L’accord d’Alger aux calendes grecques
Quoiqu’Abdoulaye Diop fasse cas dans son intervention d’une mise en œuvre intelligente de l’Accord pour la paix et la réconciliation, il ne pipe mort de la partition de la Minusma dans ses instruments dont la suspension coûte l’exclusion de Kidal du processus référendaire en cours. Des questionnements demeurent par conséquent pour peu qu’on n’ignore pas en effet que c’est la même représentation onusienne qui assure le secrétariat du Comité de suivi de l’APR et que son retrait affecté logiquement le fonctionnement de la machine de mise en œuvre du processus d’Alger. Et faute d’édifier sur une alternative à cet autre vide inhérent au retrait réclamé de la Minusma, les autorités de transition se seront illustrées à tout le moins par une attitude qui traduit leur degré d’attachement au règlement de la crise septentrionale par une poursuite du dialogue avec les mouvements signataires. C’est pourtant la seule voie envisageable aux yeux des principaux garants de l’Accord ainsi que de la communauté internationale, qui n’ont de cesse de plaider pour son application intégrale quand la diplomatie malienne insiste sur une mise en œuvre intelligente à défaut de mettre la croix dessus et de le reléguer aux calendes comme pour trancher le nœud gordien des interminables divergences dont il est l’objet.
A l’écoute de la rue…
Au regard des nombreux enjeux qui polarisent le sujet, la demande de «retrait sans délai de la MINUSMA», selon beaucoup d’observateurs avertis, dégage aussi les relents d’une option populiste voire une offensive de charme en direction des soutiens du régime qui battent le pavé depuis plusieurs mois pour manifester leur hostilité à la présence onusienne au Mali.
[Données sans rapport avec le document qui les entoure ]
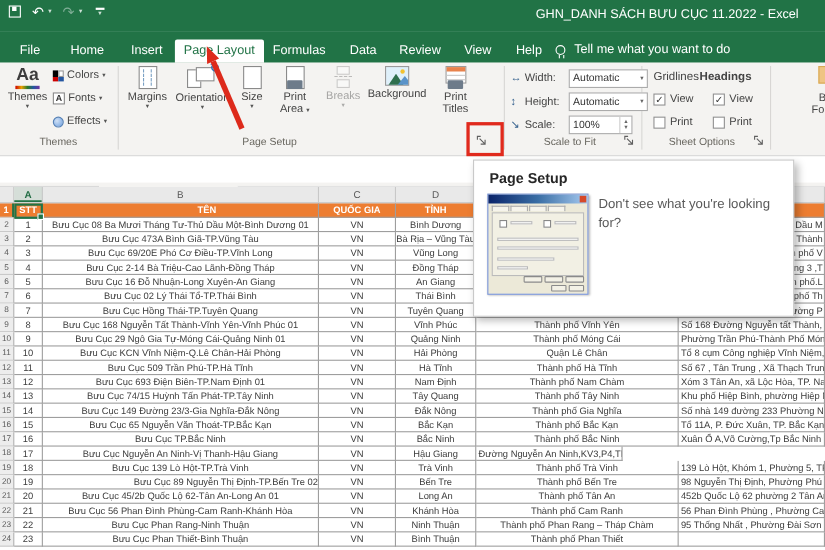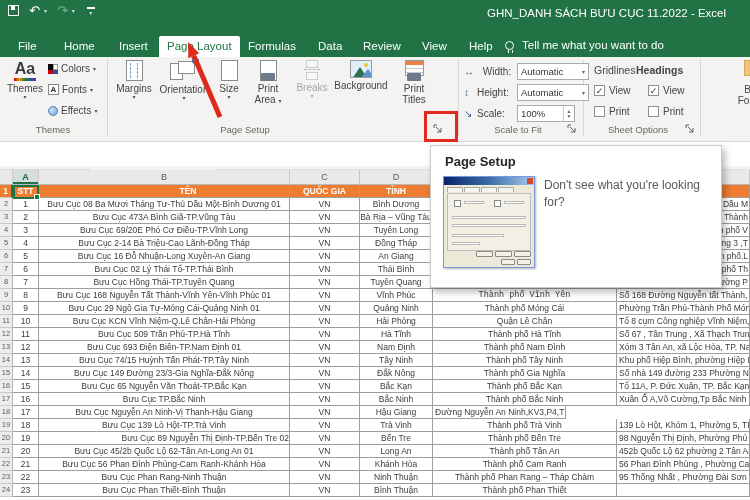--- a/index.html
+++ b/index.html
@@ -260,7 +260,7 @@
 
     <div class="fitrow" style="left:464px; top:6px;">
       <span class="fit-ic">↔</span>
-      <span style="width:40px;text-align:center;">Width:</span>
+      <span style="width:40px;">Width:</span>
       <span class="ddl" style="width:72px;">
           <span>Automatic</span>
           <span class="caret">▾</span>

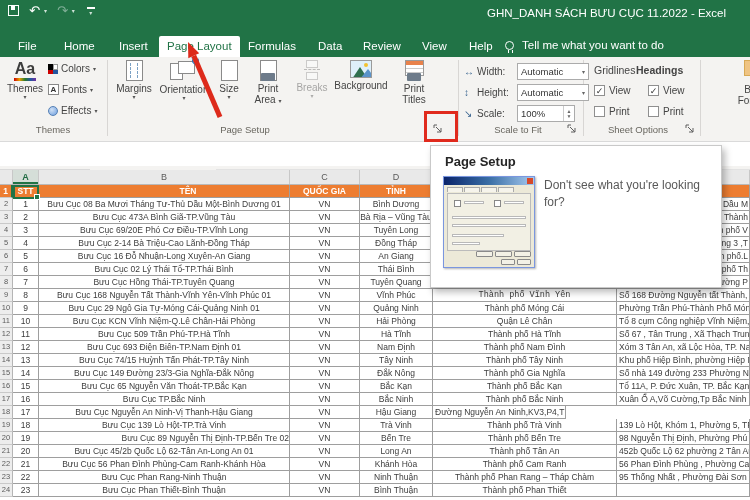--- a/index.html
+++ b/index.html
@@ -380,7 +380,7 @@
           <div class="gc" style="width: 26px;">3</div>
           <div class="gc" style="width: 251px;">Bưu Cục 69/20E Phó Cơ Điều-TP.Vĩnh Long</div>
           <div class="gc" style="width: 70px;">VN</div>
-          <div class="gc" style="width: 73px;">Tuyên Long</div>
+          <div class="gc" style="width: 73px;">Vũng Long</div>
           <div class="gc" style="width: 184px;"></div>
           <div class="gc frag" style="width: 133px;">ành phố V</div>
         </div>

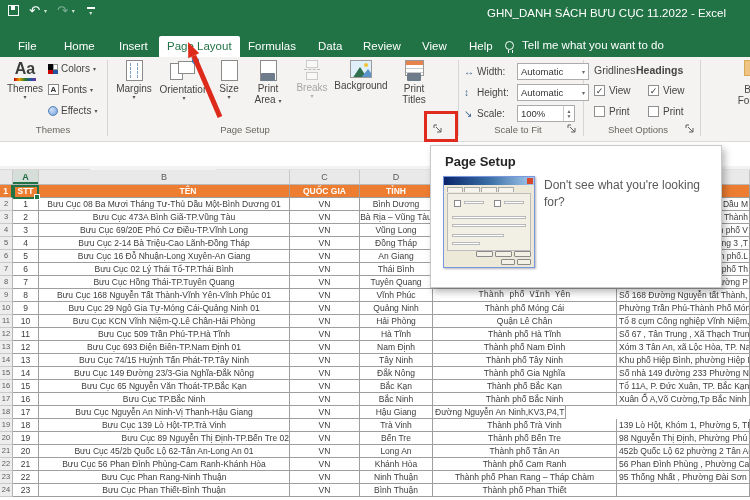--- a/index.html
+++ b/index.html
@@ -426,7 +426,7 @@
           <div class="gc" style="width: 251px;">Bưu Cục 168 Nguyễn Tất Thành-Vĩnh Yên-Vĩnh Phúc 01</div>
           <div class="gc" style="width: 70px;">VN</div>
           <div class="gc" style="width: 73px;">Vĩnh Phúc</div>
-          <div class="gc" style="width: 184px; font-family: Liberation Mono, monospace;">Thành phố Vĩnh Yên</div>
+          <div class="gc" style="width: 184px;">Thành phố Vĩnh Yên</div>
           <div class="gc left" style="width: 133px;">Số 168 Đường Nguyễn tất Thành, Khu Hành</div>
         </div>
         <div class="gr">

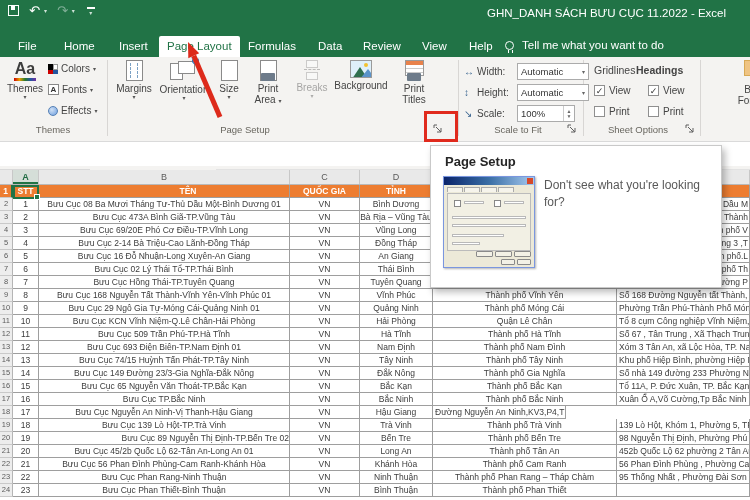--- a/index.html
+++ b/index.html
@@ -462,7 +462,7 @@
           <div class="gc" style="width: 251px;">Bưu Cục 693 Điện Biên-TP.Nam Định 01</div>
           <div class="gc" style="width: 70px;">VN</div>
           <div class="gc" style="width: 73px;">Nam Định</div>
-          <div class="gc" style="width: 184px;">Thành phố Nam Đình</div>
+          <div class="gc" style="width: 184px;">Thành phố Nam Chàm</div>
           <div class="gc left" style="width: 133px;">Xóm 3 Tân An, xã Lộc Hòa, TP. Nam Định, T</div>
         </div>
         <div class="gr">

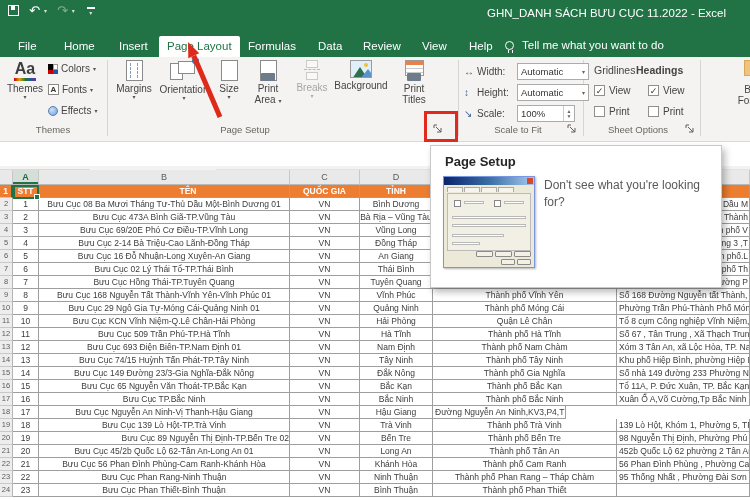--- a/index.html
+++ b/index.html
@@ -470,7 +470,7 @@
           <div class="gc" style="width: 26px;">13</div>
           <div class="gc" style="width: 251px;">Bưu Cục 74/15 Huỳnh Tấn Phát-TP.Tây Ninh</div>
           <div class="gc" style="width: 70px;">VN</div>
-          <div class="gc" style="width: 73px;">Tây Ninh</div>
+          <div class="gc" style="width: 73px;">Tây Quang</div>
           <div class="gc" style="width: 184px;">Thành phố Tây Ninh</div>
           <div class="gc left" style="width: 133px;">Khu phố Hiệp Bình, phường Hiệp Ninh, TP.T</div>
         </div>

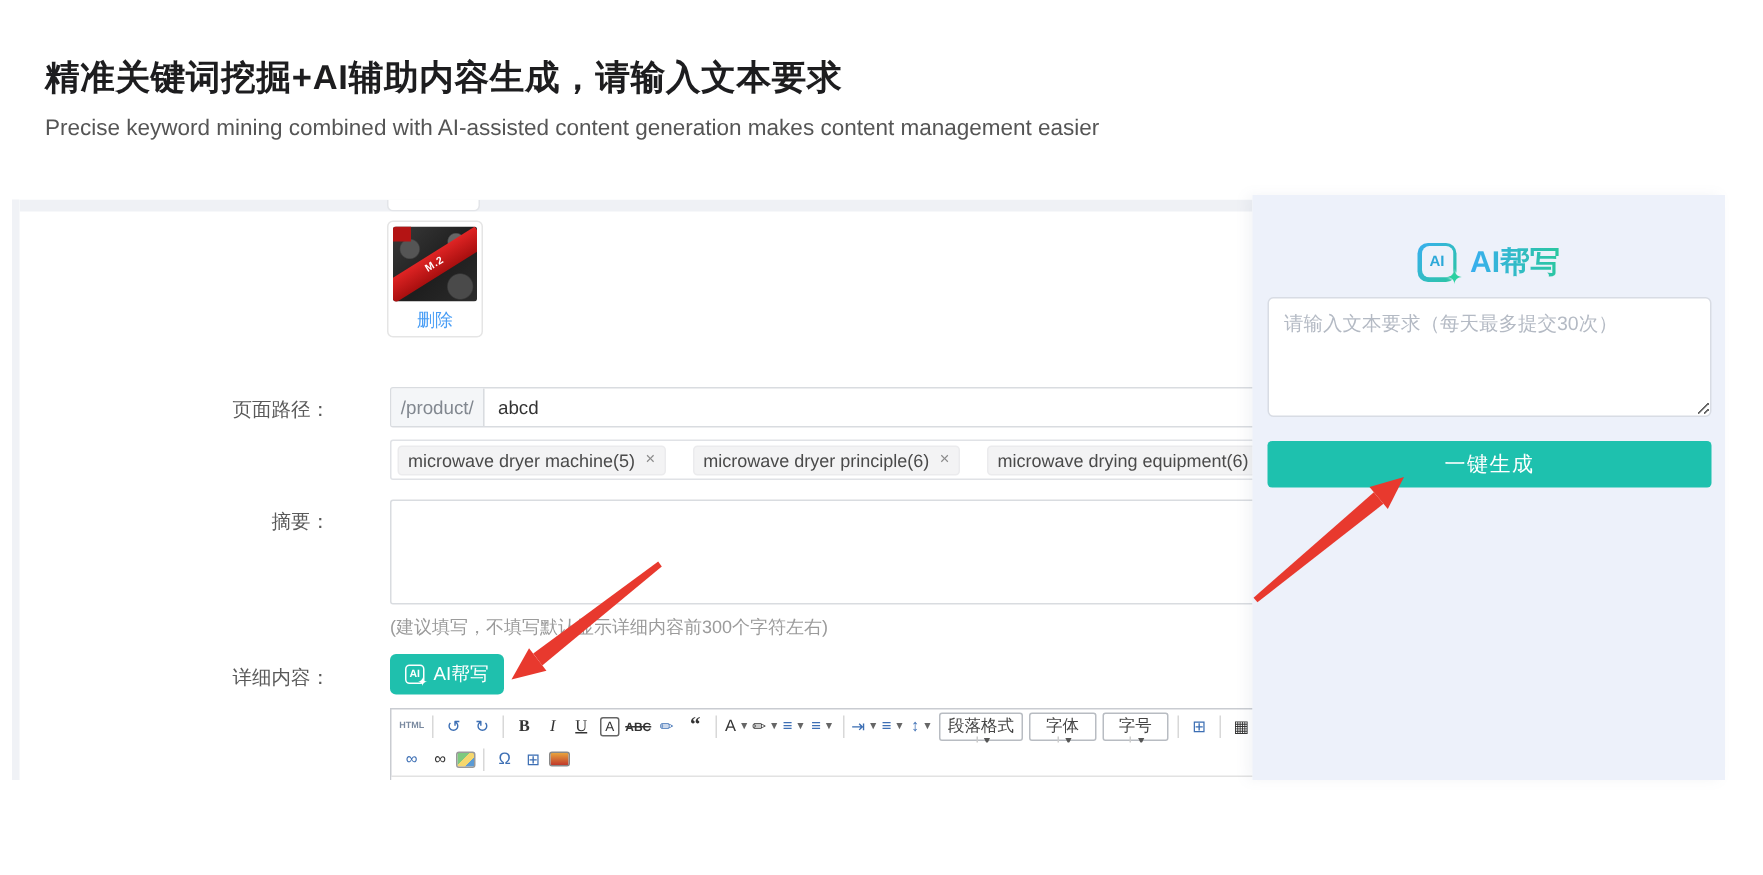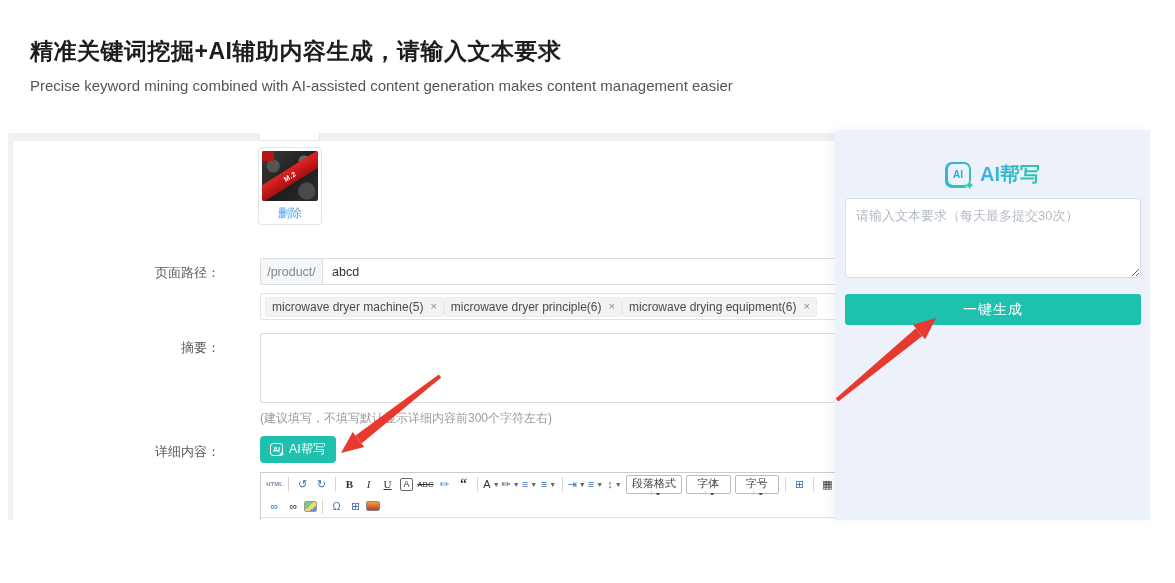--- a/index.html
+++ b/index.html
@@ -69,7 +69,7 @@
   
   .row-tags{position:absolute;left:247px;top:160px;width:582px;min-height:27px;
     border:1px solid #e0e2e6;border-radius:2px;background:#fff;
-    display:flex;align-items:center;padding:2px 4px;gap:0;}
+    display:flex;align-items:center;padding:2px 4px;gap:18px;}
   .tag{display:inline-flex;align-items:center;background:#f3f3f4;border:1px solid #ebebed;
     border-radius:3px;padding:2px 6px;font-size:12px;color:#4a4a4a;white-space:nowrap;}
   .tag .x{margin-left:7px;color:#8a8a8a;font-size:11px;cursor:pointer;line-height:1;}

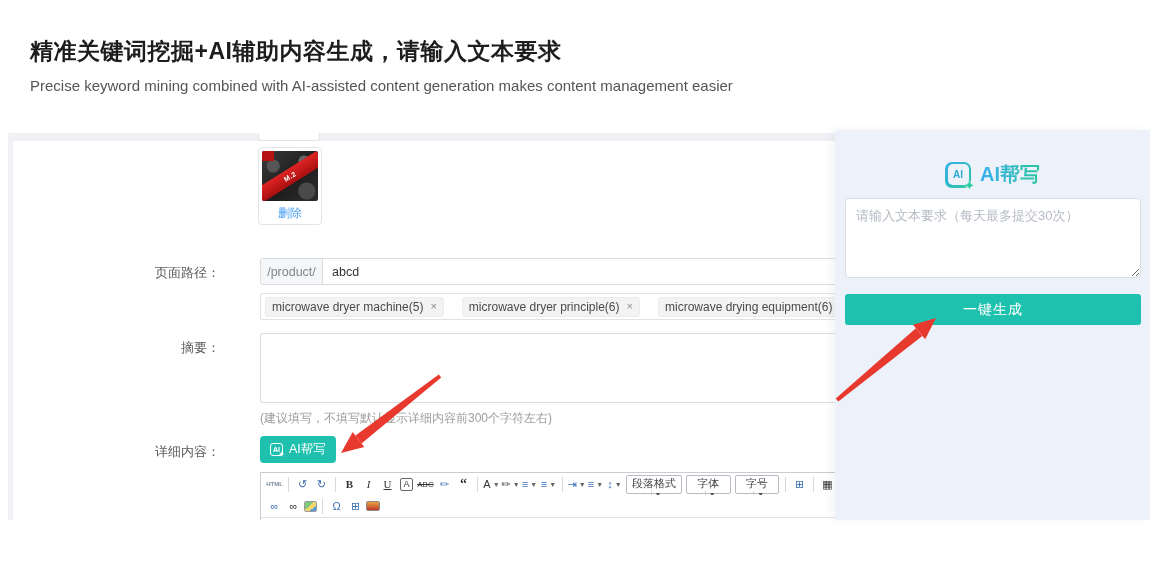--- a/index.html
+++ b/index.html
@@ -102,7 +102,7 @@
   .tb-ic.italic{font-style:italic;font-family:"Liberation Serif",serif;}
   .tb-ic.underline{text-decoration:underline;font-family:"Liberation Serif",serif;}
   .tb-ic.boxed{border:1px solid #666;font-size:9px;height:13px;min-width:13px;margin:0 3px;}
-  .tb-ic.strike{text-decoration:line-through;font-size:8px;}
+  .tb-ic.strike{text-decoration:line-through;font-size:8px;font-weight:bold;}
   .tb-ic.quote{font-family:"Liberation Serif",serif;font-weight:bold;font-size:14px;}
   .tb-ic .caret{font-size:7px;color:#666;margin-left:2px;}
   .tb-sep{width:1px;height:15px;background:#d8d8d8;margin:0 4px;flex:0 0 1px;}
Un exercice dans lequel un certain Ben le Cerveau et Jeamille Bittar se sont distingués avec l’opération CARTON ROUGE CONTRE LA MINUSMA et à coups de meeting, démonstration de force et menaces envers les installations des Nations-Unies dans le pays. C’est ainsi que le mouvement Yerewolo a déjà exprimé, par un communiqué sur les médias d’État, sa satisfaction du départ annoncé des casques bleus, qui, s’il intervenait, s’ajouterait à une longue série d’expulsions dont celle des confrères RFI et France 24, des ONG françaises, de l’armée France et de ses alliés européens avec le départ forcé de Bharkane, de composantes de l’armée ivoirienne contraintes à plier bagages après la détention des 49 militaires qualifiés de terroristes avant que le jugement et la décision de leur grâce présidentielle ne dise le contraire. Autant de départs et de fronts ouverts qui conduisent forcément à l’isolement du pays.